• Items from a dataset
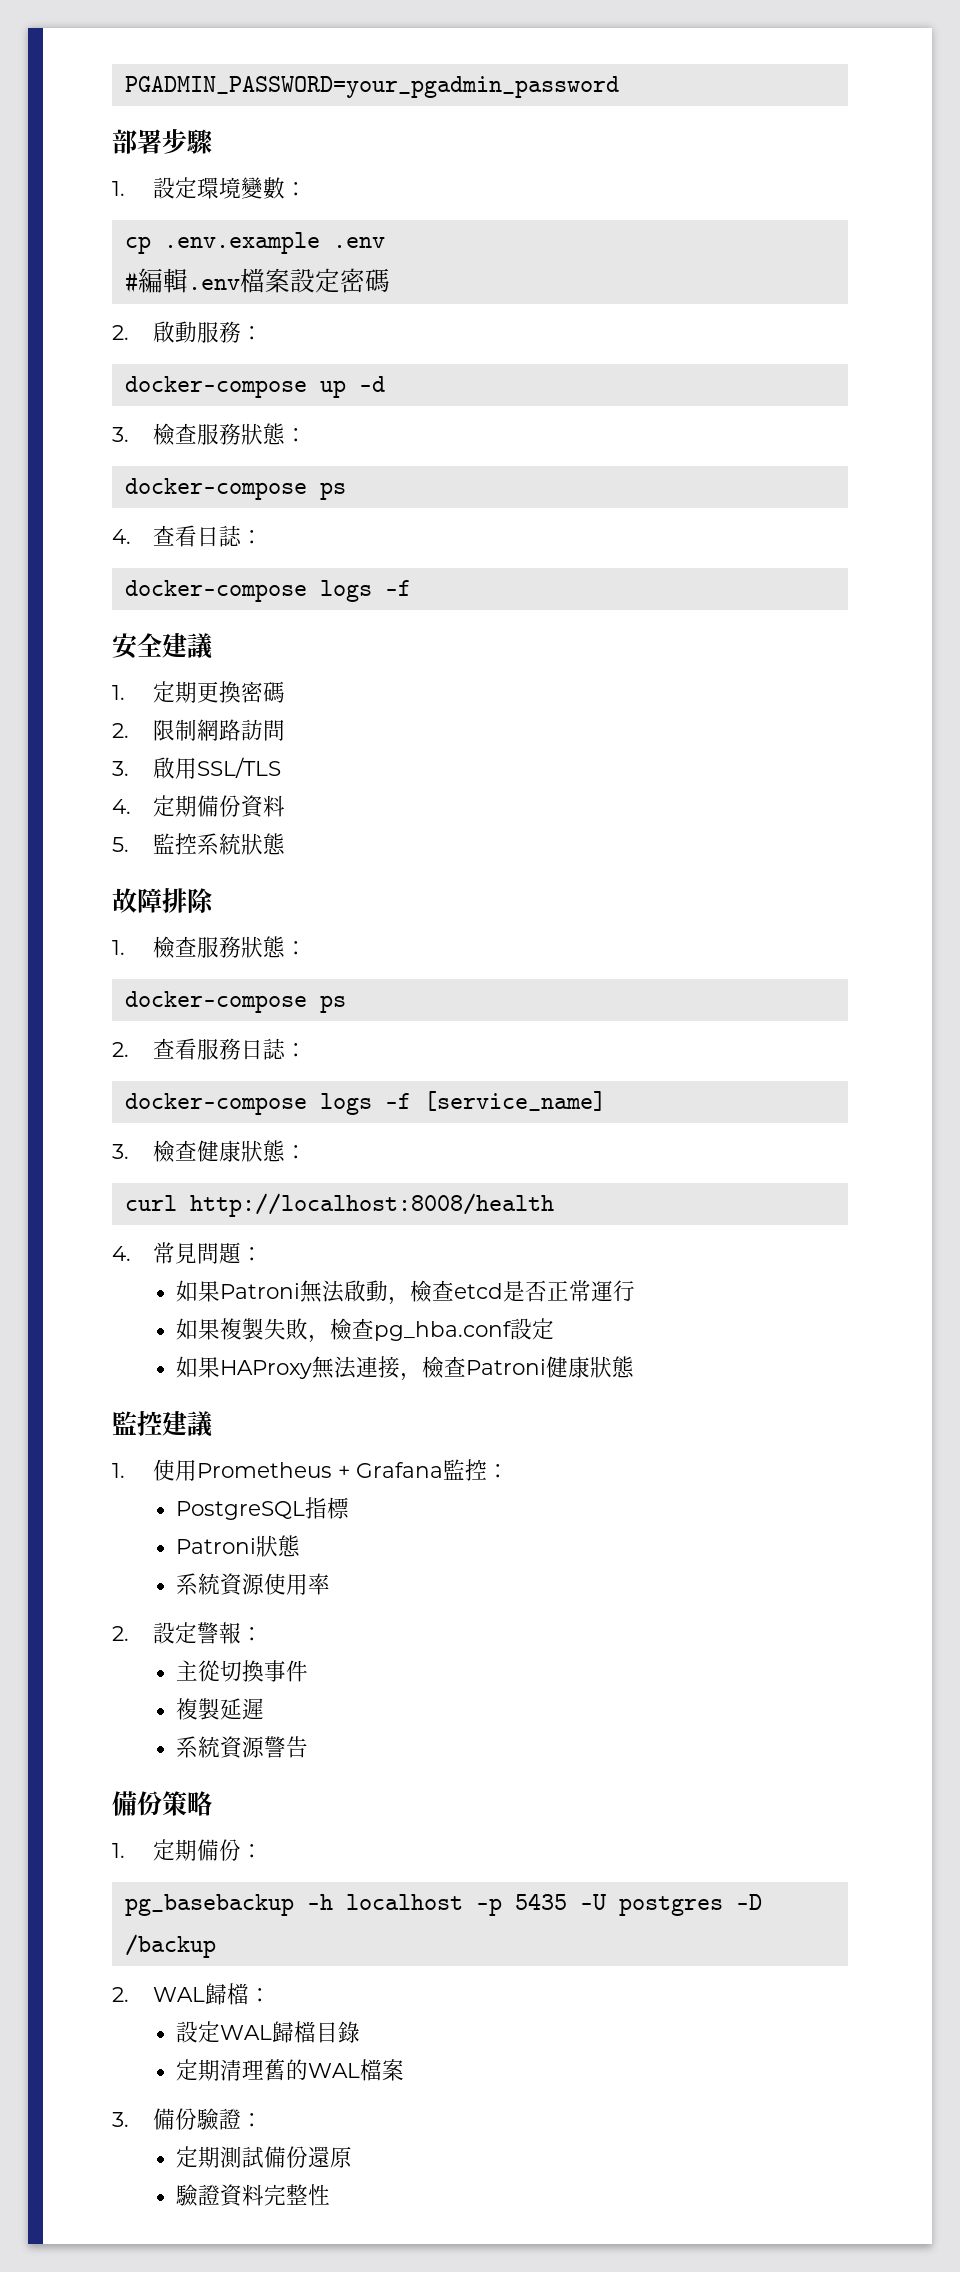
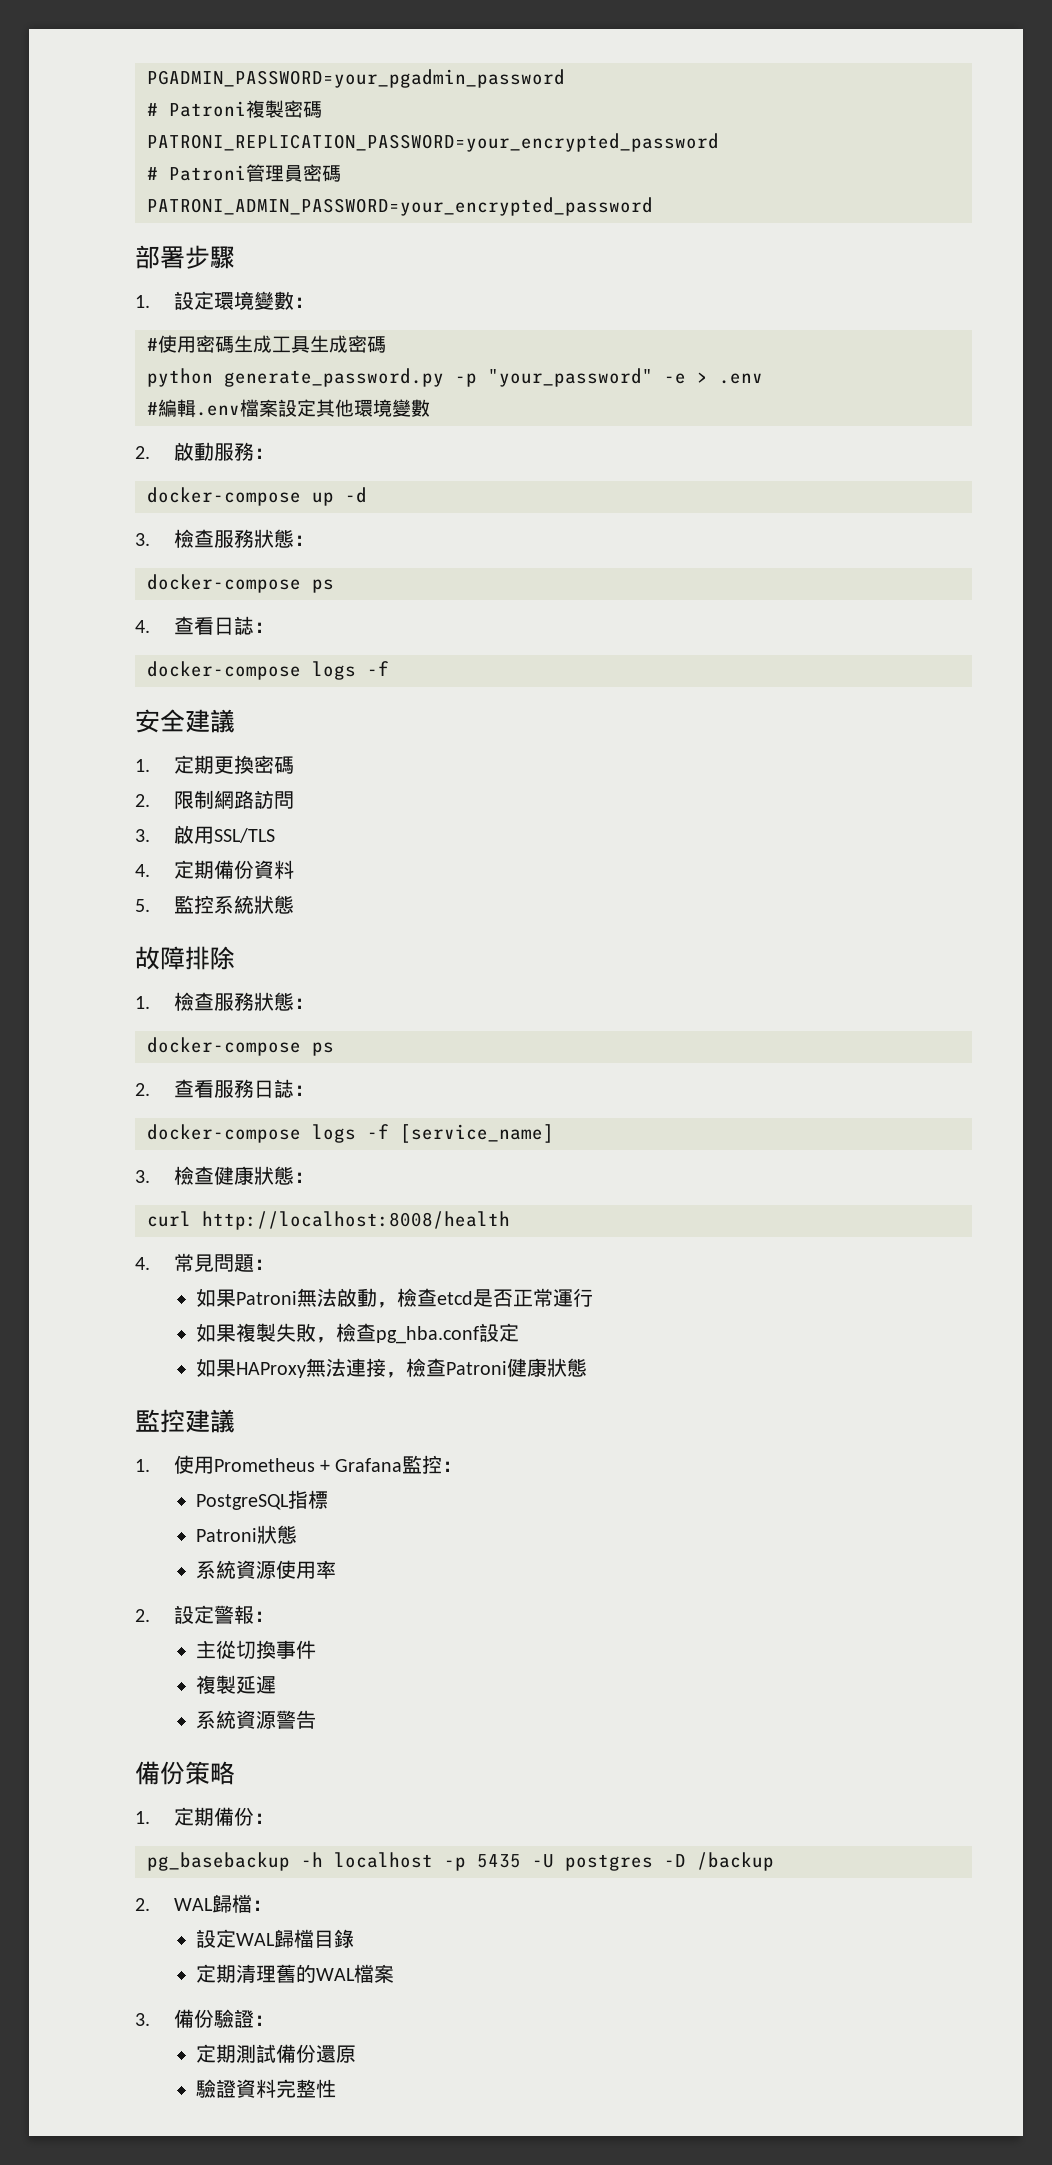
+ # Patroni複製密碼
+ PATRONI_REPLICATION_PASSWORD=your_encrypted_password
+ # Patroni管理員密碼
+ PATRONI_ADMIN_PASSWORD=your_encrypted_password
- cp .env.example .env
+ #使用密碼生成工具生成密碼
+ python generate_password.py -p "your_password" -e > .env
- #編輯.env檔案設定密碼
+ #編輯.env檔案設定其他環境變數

• What needs to be done
Copy the data in full. No pictures belong in the copy.

• Task solution
+ # Patroni複製密碼
+ PATRONI_REPLICATION_PASSWORD=your_encrypted_password
+ # Patroni管理員密碼
+ PATRONI_ADMIN_PASSWORD=your_encrypted_password
- cp .env.example .env
+ #使用密碼生成工具生成密碼
+ python generate_password.py -p "your_password" -e > .env
- #編輯.env檔案設定密碼
+ #編輯.env檔案設定其他環境變數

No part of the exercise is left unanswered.